Another paragraph in the Ofsted letter gives more detail of the findings:
Social work caseloads in the first response teams are too high, with many social workers responsible for between 30 and 50 children. Social workers reported to inspectors that they were ‘overwhelmed’ and ‘drowning’. As a result, visits to children are not sufficient, and rushed home visits lead to superficial, weak assessments, which results in delays in providing support.”
Clearly these are not just ‘contextual factors’, but deep seated substantial organisational problems which cannot fail to impact the quality of practice. So it is deeply surprising to find, as reported in Patrick Butler’s Guardian article, the newly appointed Director of Children’s Services in Northamptonshire responding to the publication of the two reports by saying that "financial considerations" had played no part in the tragedies. She is also quoted in the Daily Mail as saying that there had been a number of “disciplinary outcomes” and that  people had left the authority in relation to these cases.

It appears that those at the top of Northamptonshire’s management pyramid are in denial about why these children received substandard services. In my view, the Director of Children’s Services should not have apologised for poor decision-making and poor information sharing, with the implication that practitioners and first line managers were at fault. She should have pointed to high caseloads, high turnover of staff, high use of agency workers, and to inefficient systems and working practices which result in staff burnout and high levels of sickness absence. Some acceptance that these deep seated issues - and their origins in the collapsing finances of the council - played a significant causal role in what went wrong would have been the beginning of understanding. It would have been the first step to getting things right.
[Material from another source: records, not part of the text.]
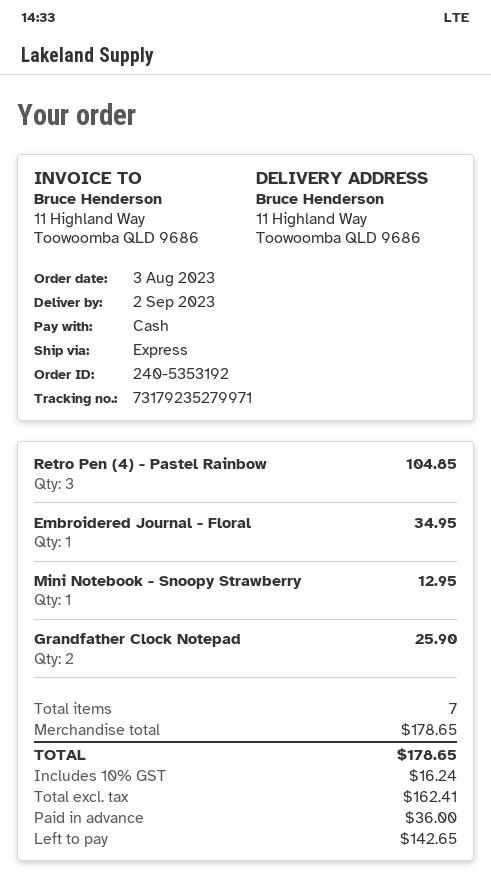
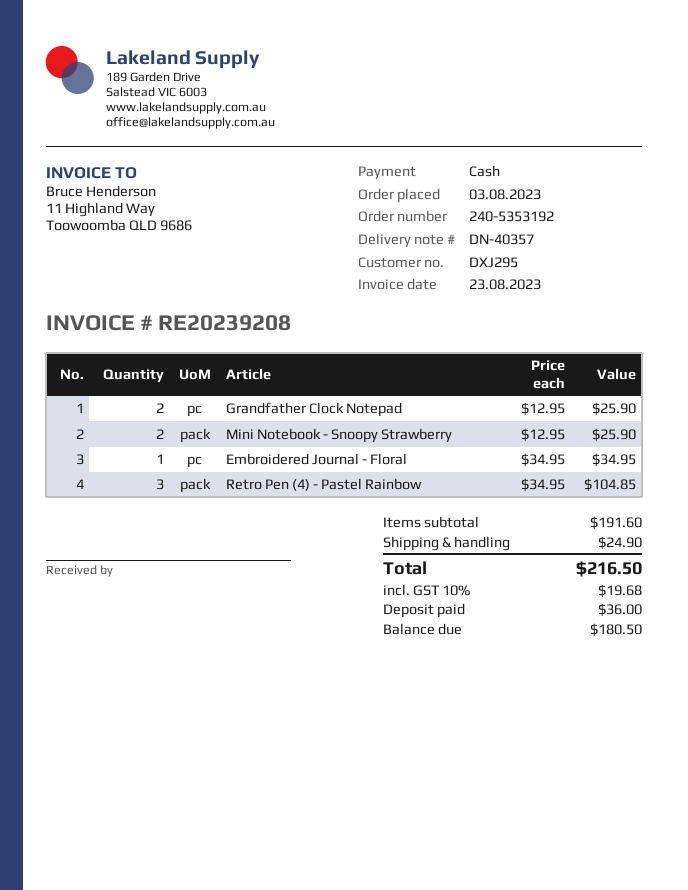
Mini Notebook - Snoopy Strawberry: 1 for 12.95 -> 2 for 25.90
subtotal: 178.65 -> 191.60
shipping: none -> 24.90
tax: 10% = 16.24 -> 10% = 19.68
total: 178.65 -> 216.50
balance: 142.65 -> 180.50

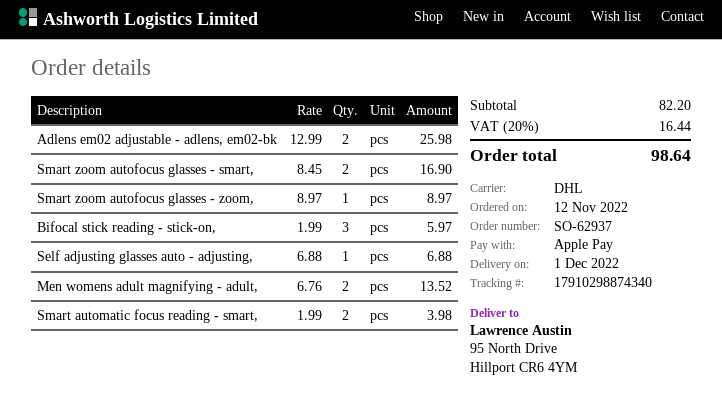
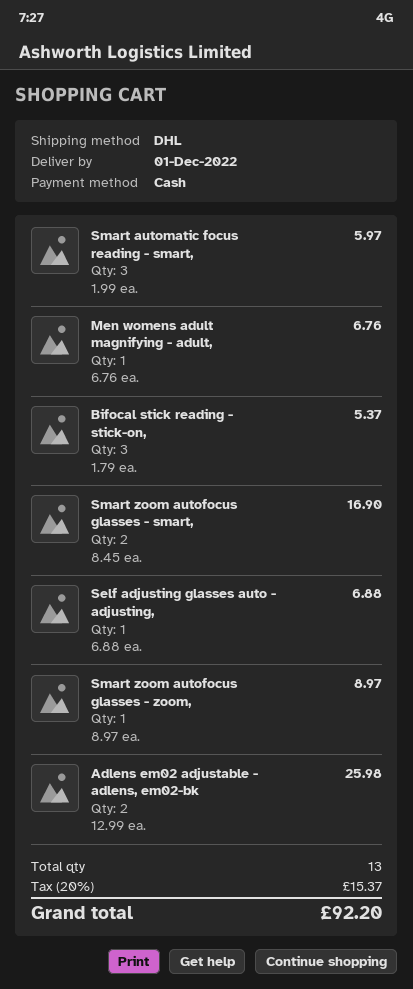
payment method: Apple Pay -> cash
Bifocal stick reading - stick-on,: 3 x 1.99 = 5.97 -> 3 x 1.79 = 5.37
Men womens adult magnifying - adult,: 2 x 6.76 = 13.52 -> 1 x 6.76 = 6.76
Smart automatic focus reading - smart,: 2 x 1.99 = 3.98 -> 3 x 1.99 = 5.97
tax: 20% = 16.44 -> 20% = 15.37
total: 98.64 -> 92.20

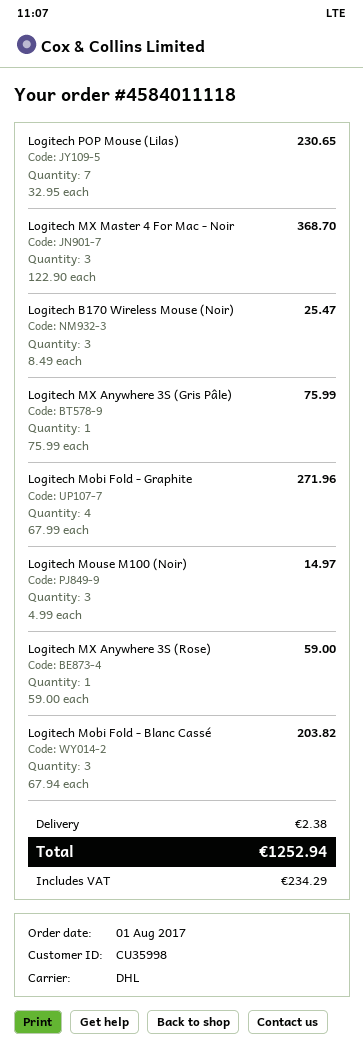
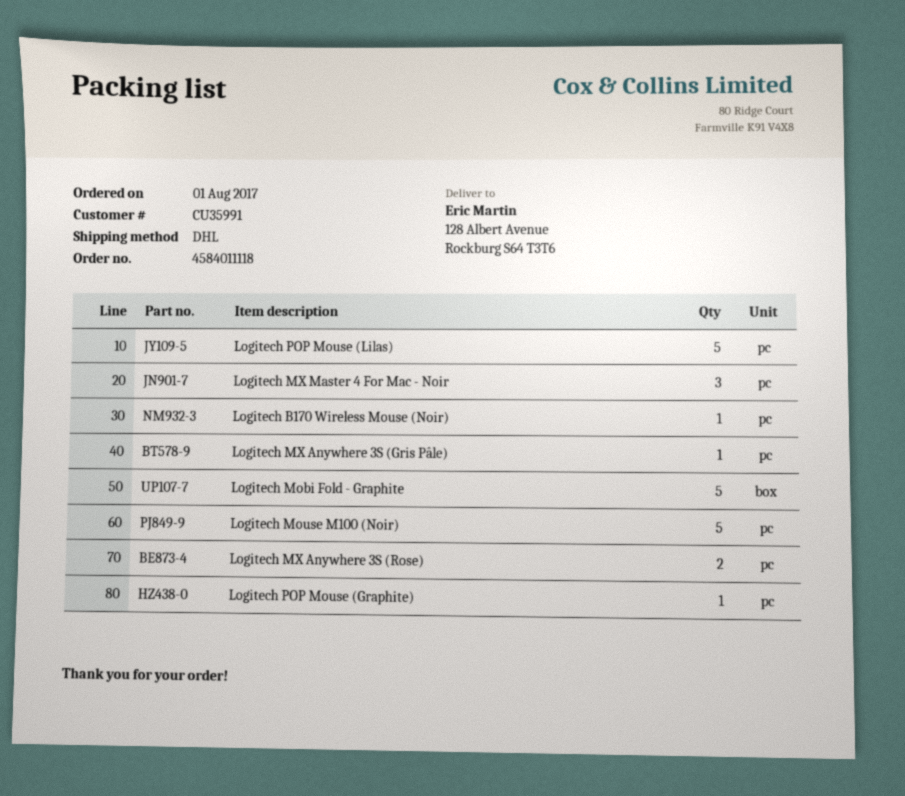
customer number: CU35998 -> CU35991
Logitech POP Mouse (Lilas): 7 -> 5
Logitech B170 Wireless Mouse (Noir): 3 -> 1
Logitech Mobi Fold - Graphite: 4 -> 5
Logitech Mouse M100 (Noir): 3 -> 5
Logitech MX Anywhere 3S (Rose): 1 -> 2
Logitech Mobi Fold - Blanc Cassé: 3 -> none
Logitech POP Mouse (Graphite): none -> 1

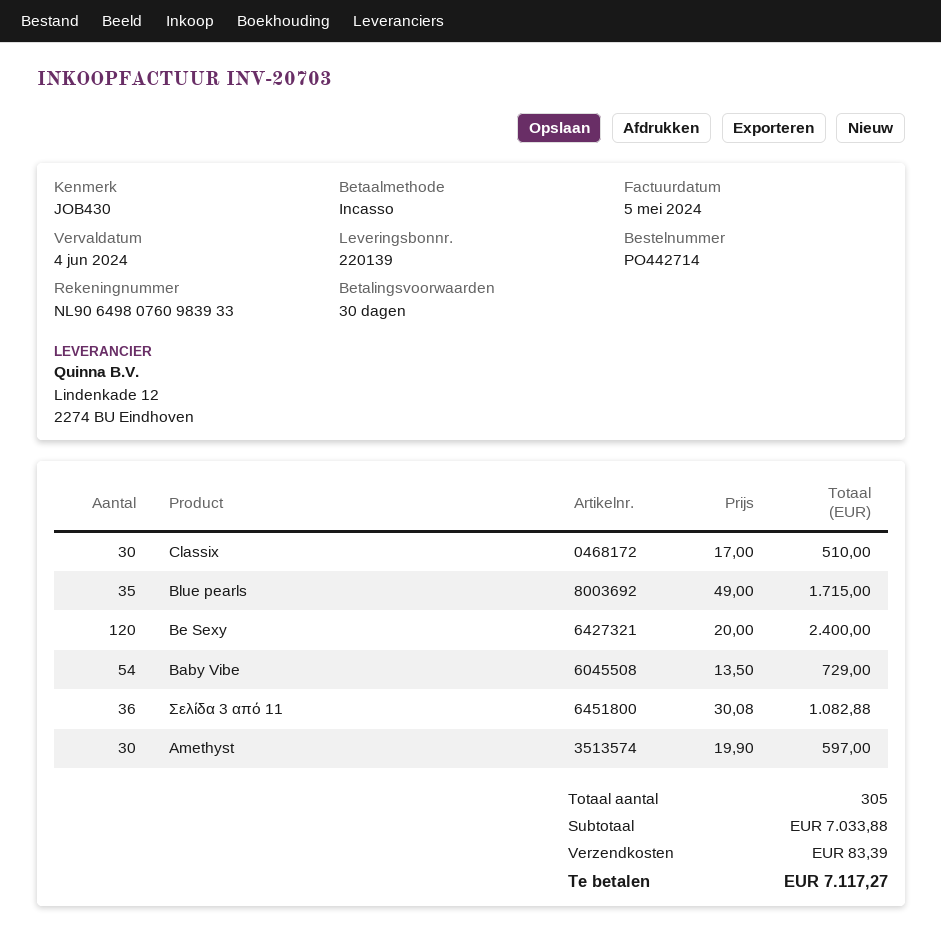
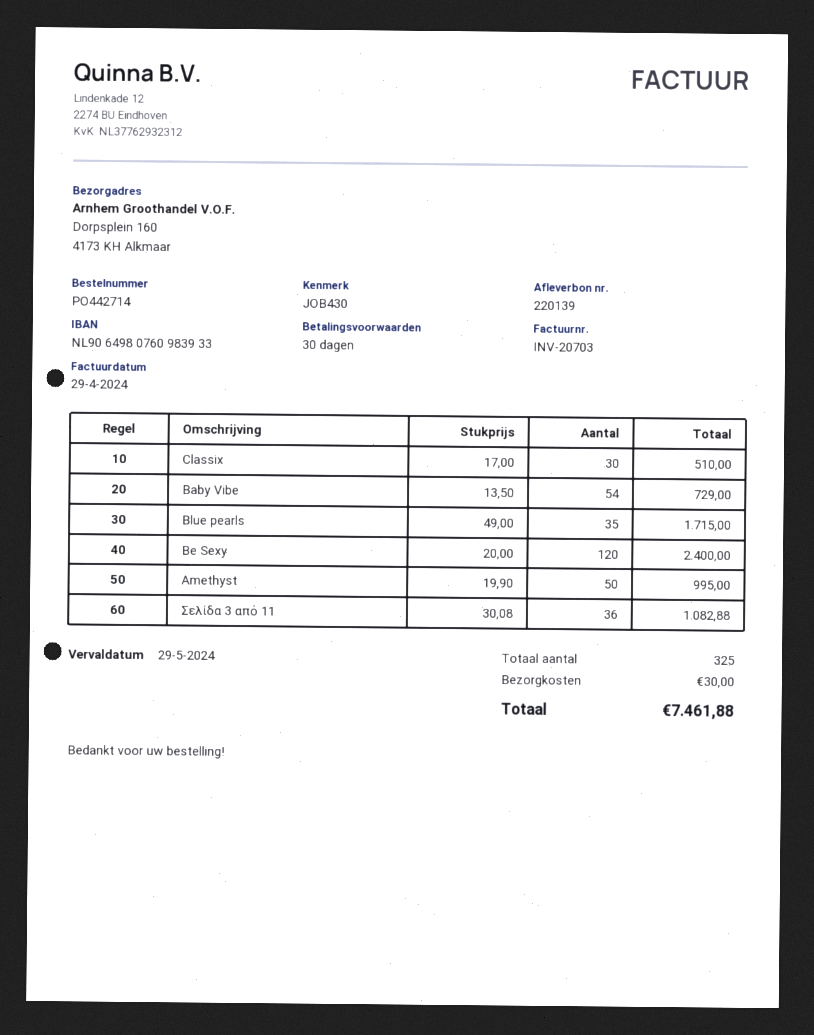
invoice date: 2024-05-05 -> 2024-04-29
due date: 2024-06-04 -> 2024-05-29
Amethyst: 30 x 19.90 = 597.00 -> 50 x 19.90 = 995.00
total quantity: 305 -> 325
shipping: 83.39 -> 30.00
total: 7117.27 -> 7461.88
Professor James Reason, a world leading expert in organisational safety tells us that there are two approaches to creating safe services: the person approach and the system approach*. He argues that the person approach, which focuses on identifying the errors of individuals and blaming them for “forgetfulness, inattention, or moral weakness” is not effective. Active failures, he says are like mosquitoes. “They can be swatted one
by one, but they still keep coming.” On the other hand the system approach “… concentrates on the conditions under which individuals work and tries to build defences to avert errors or mitigate their effects”. He concludes that the best remedies for safety failings are to create more effective defences. As he says: “… to drain the swamps in which (the mosquitoes) breed.” Those swamps are what he calls “latent conditions”; by which he means things like high caseloads, high turnover of staff, high use of agency workers, inefficient systems and working practices, staff burnout and high levels of sickness absence.

They need to read some of Reason’s articles in Northamptonshire!